§ What the task asks: Set every entry below down once more, exactly as it stands, without images.

§ Information:
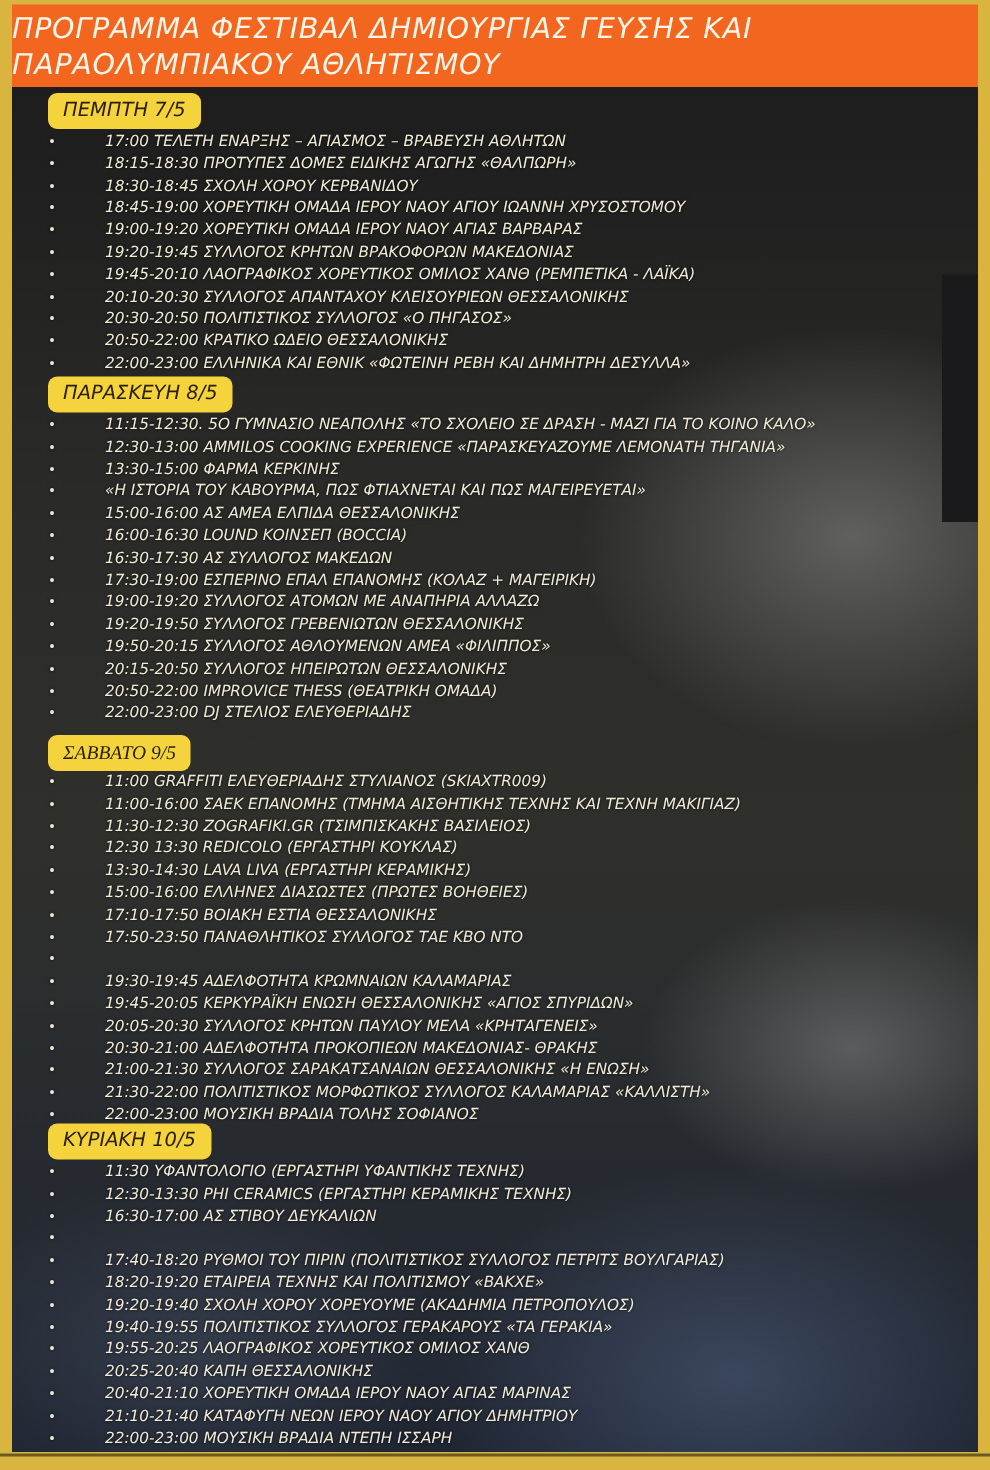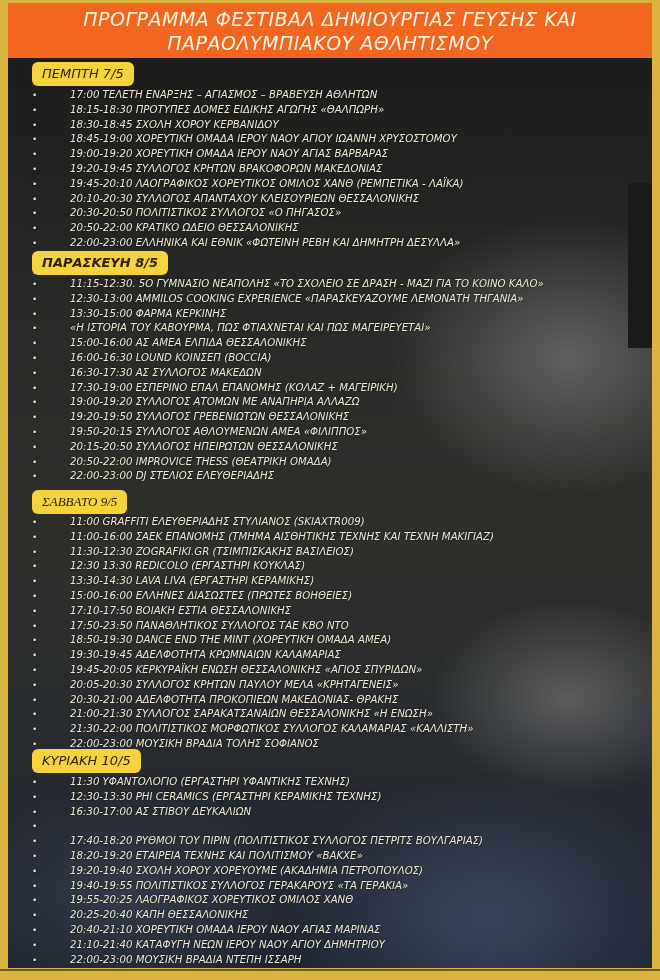"ΠΡΟΓΡΑΜΜΑ ΦΕΣΤΙΒΑΛ ΔΗΜΙΟΥΡΓΙΑΣ ΓΕΥΣΗΣ" .title-band { text-align: center -> none }
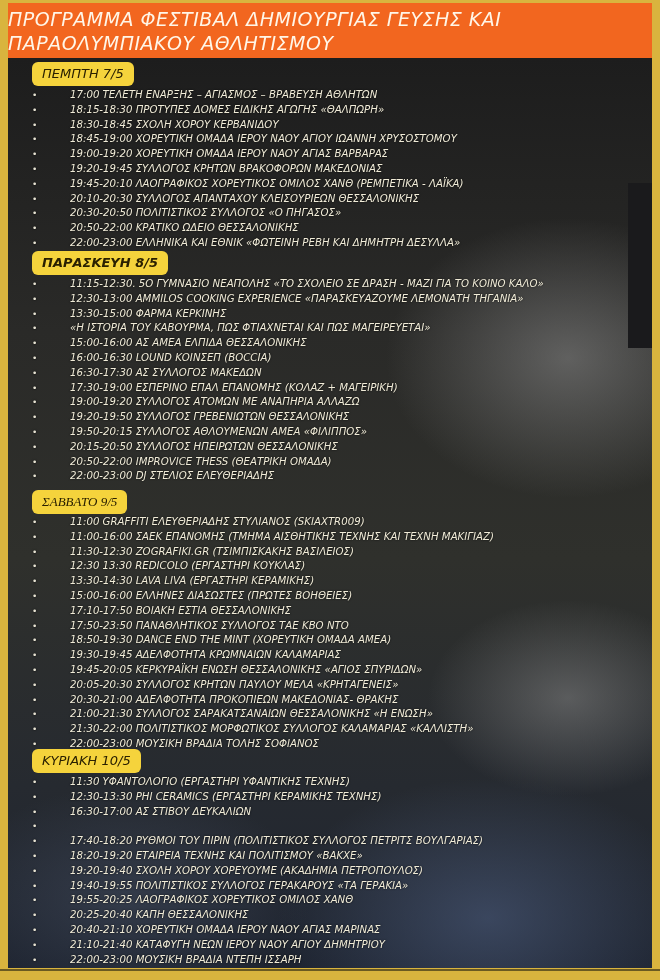"ΠΑΡΑΣΚΕΥΗ 8/5" div.day { font-weight: bold -> none }
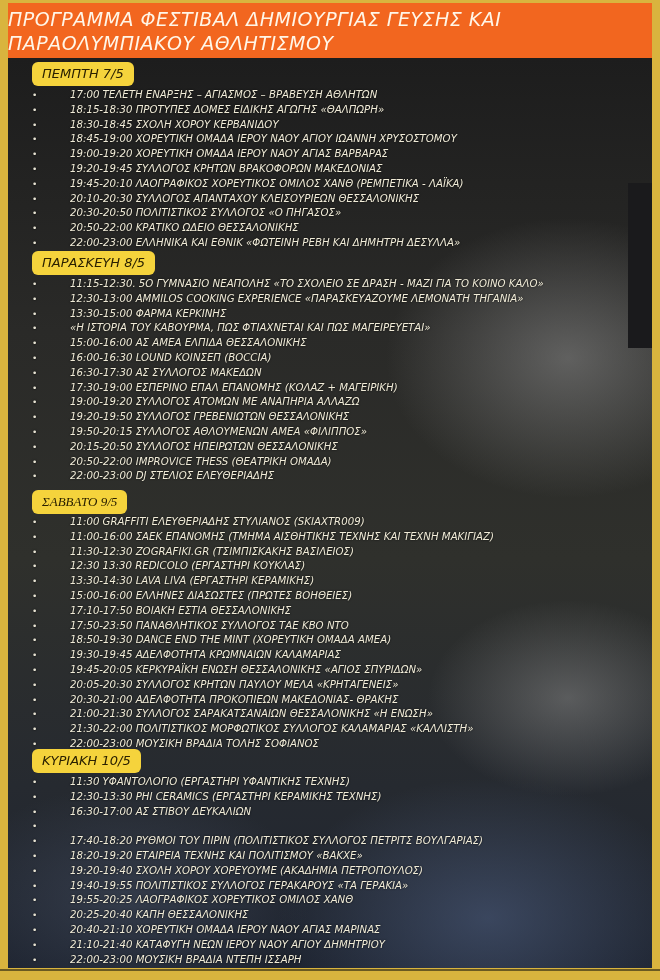"18:50-19:30 DANCE END THE MINT" span.txt { html: <span>18:50-19:30 DANCE END THE MINT (ΧΟΡΕΥΤΙΚΗ ΟΜΑΔΑ ΑΜΕΑ)</span> -> none }
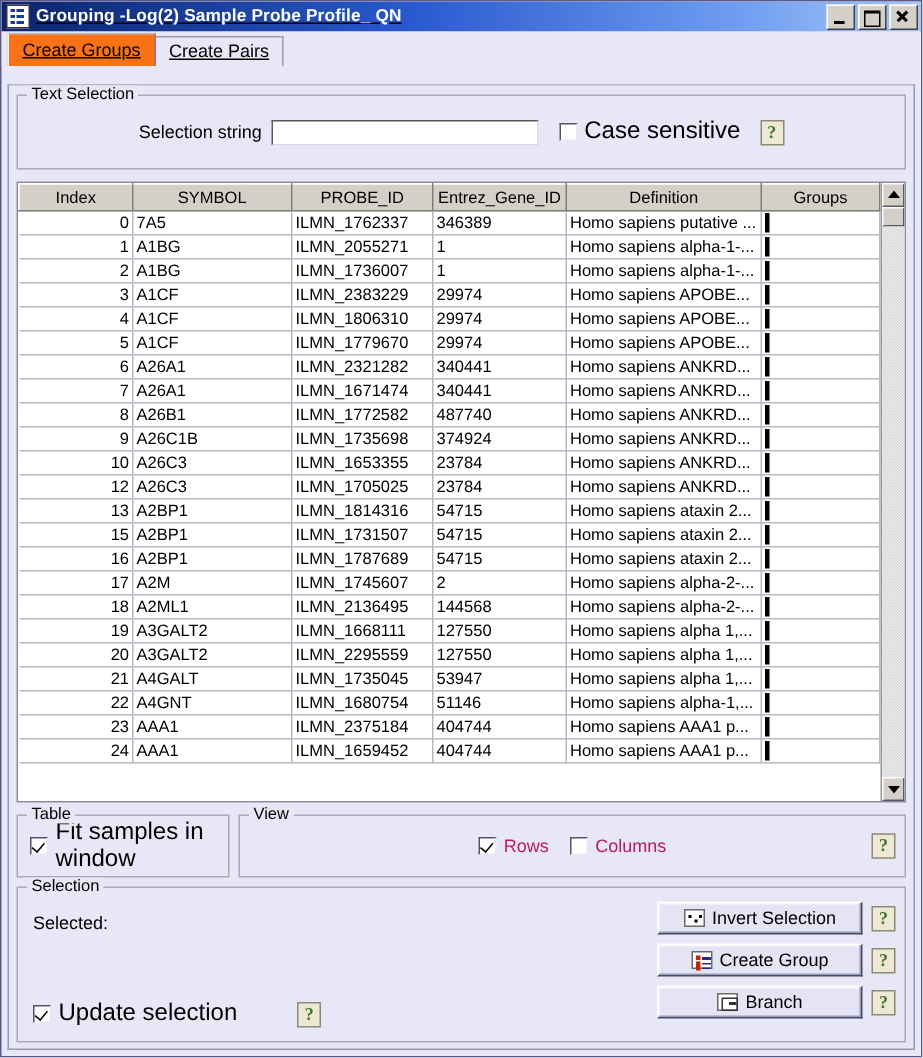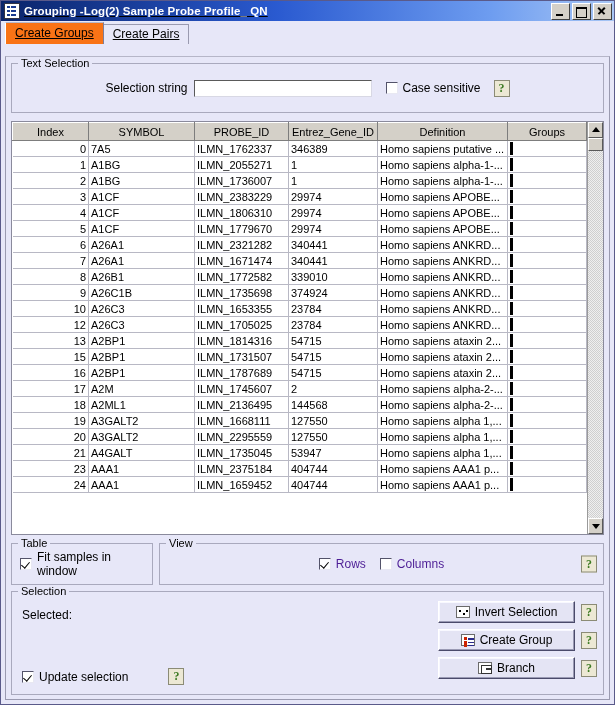"Case sensitive" .chk-label { font-size: 12px -> 16px }
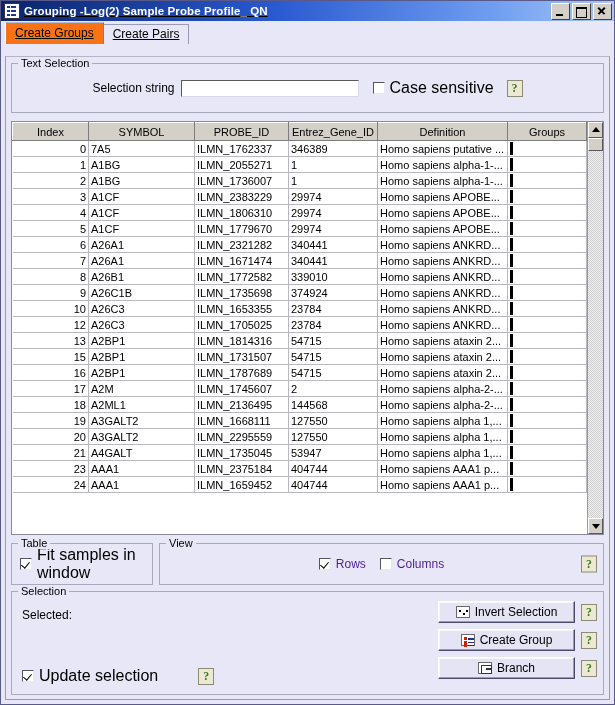"339010" td { text: 339010 -> 487740 }
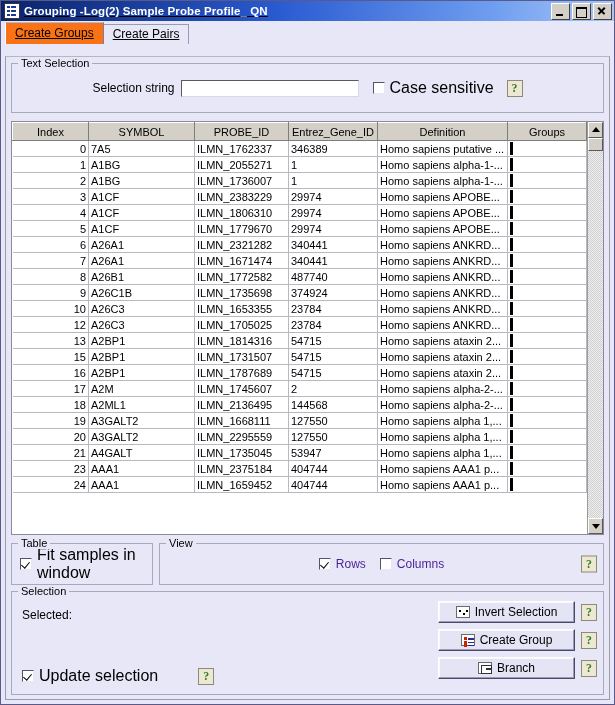"22" tr { html: none -> <tr> <td>22</td> <td>A4GNT</td> <td>ILMN_1680754</td> <td>51146</td> <td>Homo sapiens alpha-1,...</td> <td> <span></span> </td> </tr> }
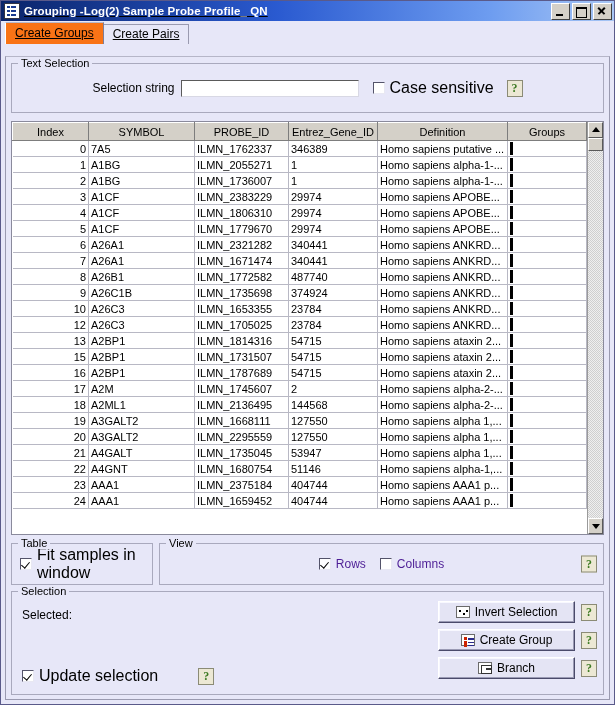"Rows" .view-label { color: #4c1d95 -> #be185d }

§ Written response:
"ΠΡΟΓΡΑΜΜΑ ΦΕΣΤΙΒΑΛ ΔΗΜΙΟΥΡΓΙΑΣ ΓΕΥΣΗΣ" .title-band { text-align: center -> none }
"ΠΑΡΑΣΚΕΥΗ 8/5" div.day { font-weight: bold -> none }
"18:50-19:30 DANCE END THE MINT" span.txt { html: <span>18:50-19:30 DANCE END THE MINT (ΧΟΡΕΥΤΙΚΗ ΟΜΑΔΑ ΑΜΕΑ)</span> -> none }
"Case sensitive" .chk-label { font-size: 12px -> 16px }
"339010" td { text: 339010 -> 487740 }
"22" tr { html: none -> <tr> <td>22</td> <td>A4GNT</td> <td>ILMN_1680754</td> <td>51146</td> <td>Homo sapiens alpha-1,...</td> <td> <span></span> </td> </tr> }
"Rows" .view-label { color: #4c1d95 -> #be185d }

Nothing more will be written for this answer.